Sarah Hundert arbeitet im Eventmanagement, ist Projektleiterin auf Messen, doch ihre klare Priorität im Leben ist der Sport. Sie leitet zwei Gruppen im Turnverein in Schaan und ist seit kurzem im Stiftungsrat von Wings for Life in Liechtenstein. «Darauf bin ich sehr stolz», sagt sie. Ihr grosses Ziel: Wings for Life in der Region bekannter zu machen, weiter zu pushen und noch mehr Gelder zu sammeln. «Denn ohne Geld werden wir nicht an unser Ziel kommen: den Durchbruch in der Forschung zu schaffen und Rückenmarksverletzungen heilbar zu machen. Wenn nicht für mich, dann wenigstens für die Generation nach mir», sagt Sarah Hundert.

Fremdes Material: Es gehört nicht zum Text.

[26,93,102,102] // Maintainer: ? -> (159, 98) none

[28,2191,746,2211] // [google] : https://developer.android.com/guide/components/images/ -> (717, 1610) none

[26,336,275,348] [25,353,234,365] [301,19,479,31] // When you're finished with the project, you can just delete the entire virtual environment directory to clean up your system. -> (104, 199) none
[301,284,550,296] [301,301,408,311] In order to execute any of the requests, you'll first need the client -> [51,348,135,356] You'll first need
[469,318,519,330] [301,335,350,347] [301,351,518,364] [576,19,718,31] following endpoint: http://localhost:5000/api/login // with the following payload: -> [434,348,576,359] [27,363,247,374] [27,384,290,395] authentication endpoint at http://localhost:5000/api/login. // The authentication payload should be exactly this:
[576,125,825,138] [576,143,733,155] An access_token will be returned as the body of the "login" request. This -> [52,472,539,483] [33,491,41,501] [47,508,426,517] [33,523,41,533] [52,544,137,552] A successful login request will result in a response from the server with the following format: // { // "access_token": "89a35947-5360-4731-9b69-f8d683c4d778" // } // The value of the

Wenn alle auch für sie laufen
Beim Wings for Life World Run hat sie bereits Geschichte geschrieben. Im letzten Jahr ist sie von allen Rollstuhlfahrerinnen und -fahrern in der Schweiz am weitesten gekommen. Dabei wollte sie ursprünglich nach fünf Kilometern aufhören. «Als ich dann ich gecheckt habe, ich bin die Nummer eins, hat mich mein Ehrgeiz gepackt.» Am Ende hat sie zwanzig Kilometer geschaft. «Allein dieser Gedanke, dass hier alle zum Teil auch für mich laufen, dafür, dass verletztes Rückenmark einmal geheilt werden kann – das spornt so an und macht so Mut», sagt Sarah Hundert. Sport hat vielleicht ihr Leben gerettet. Und jetzt arbeitet sie daran, das von anderen zu retten.